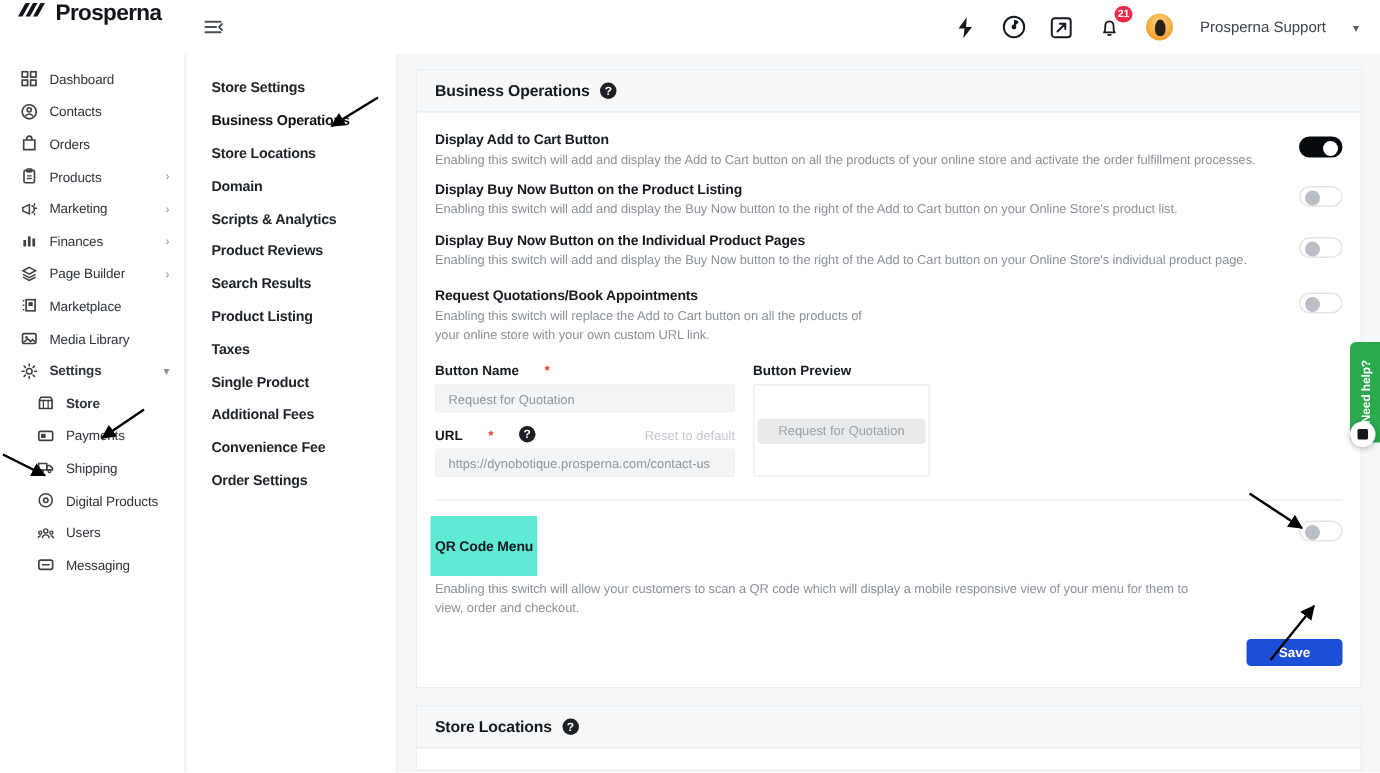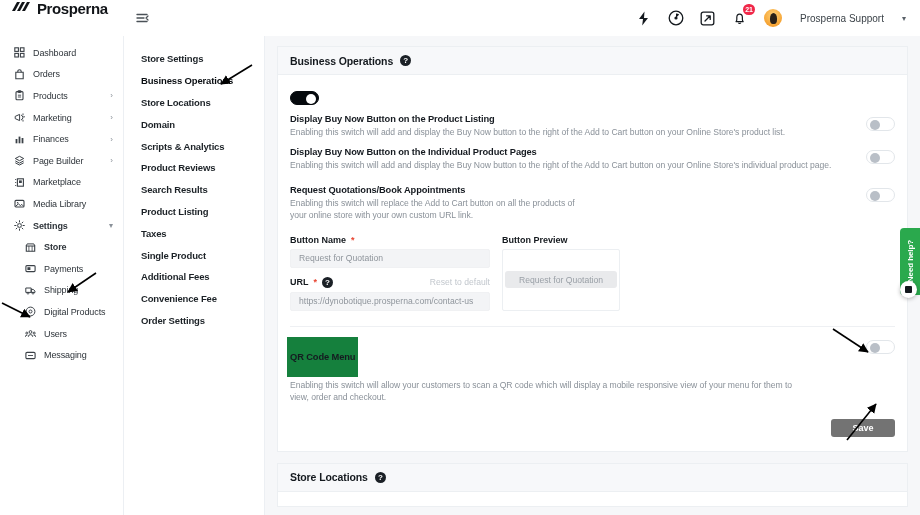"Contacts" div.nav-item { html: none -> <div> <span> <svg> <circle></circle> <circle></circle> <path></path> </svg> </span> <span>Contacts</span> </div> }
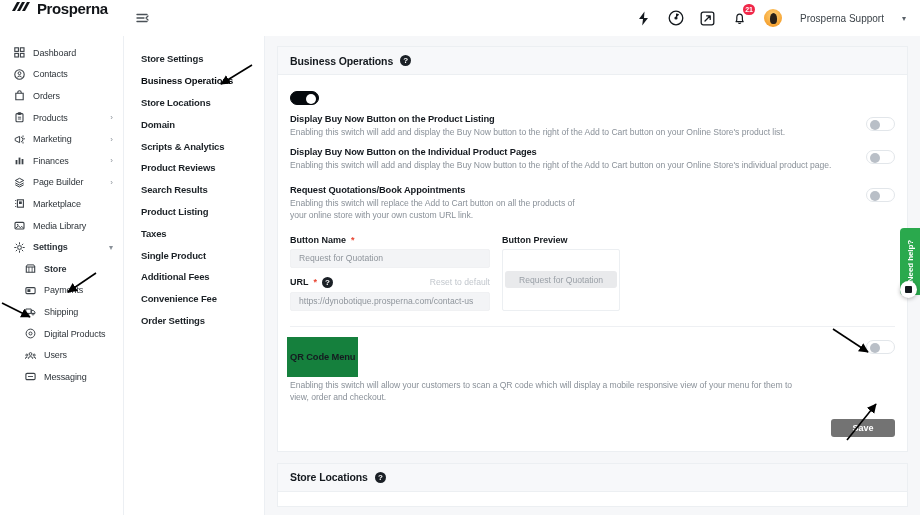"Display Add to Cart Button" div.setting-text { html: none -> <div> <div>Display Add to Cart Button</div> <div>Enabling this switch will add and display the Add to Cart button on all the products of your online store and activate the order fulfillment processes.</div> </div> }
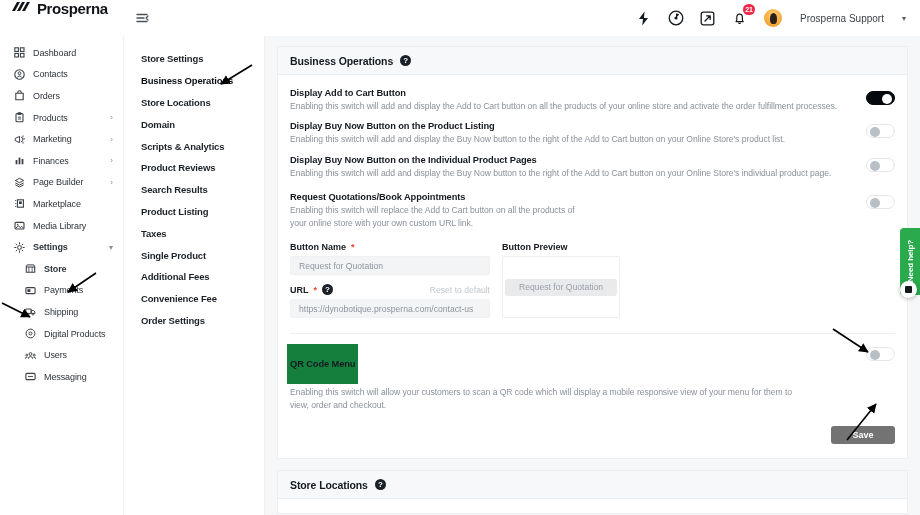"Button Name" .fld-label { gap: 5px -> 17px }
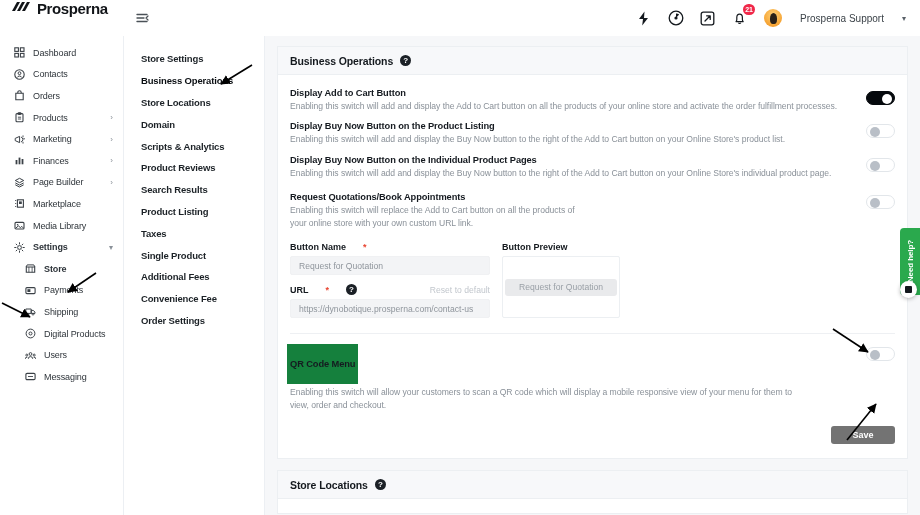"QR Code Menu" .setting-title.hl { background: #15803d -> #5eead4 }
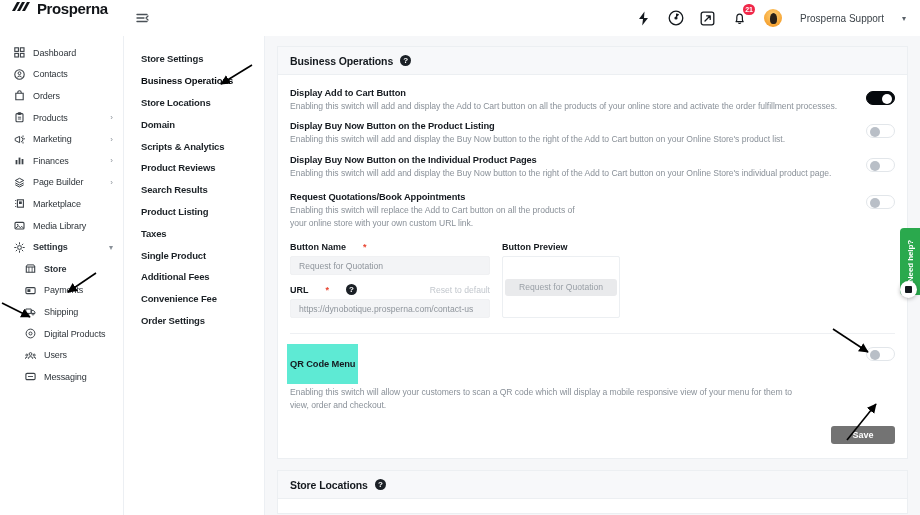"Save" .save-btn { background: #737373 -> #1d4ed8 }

● **Exercise goal**
The expected result is the complete listing above, printed exactly, with no pictures.

● **Exercise solution**
"Contacts" div.nav-item { html: none -> <div> <span> <svg> <circle></circle> <circle></circle> <path></path> </svg> </span> <span>Contacts</span> </div> }
"Display Add to Cart Button" div.setting-text { html: none -> <div> <div>Display Add to Cart Button</div> <div>Enabling this switch will add and display the Add to Cart button on all the products of your online store and activate the order fulfillment processes.</div> </div> }
"Button Name" .fld-label { gap: 5px -> 17px }
"QR Code Menu" .setting-title.hl { background: #15803d -> #5eead4 }
"Save" .save-btn { background: #737373 -> #1d4ed8 }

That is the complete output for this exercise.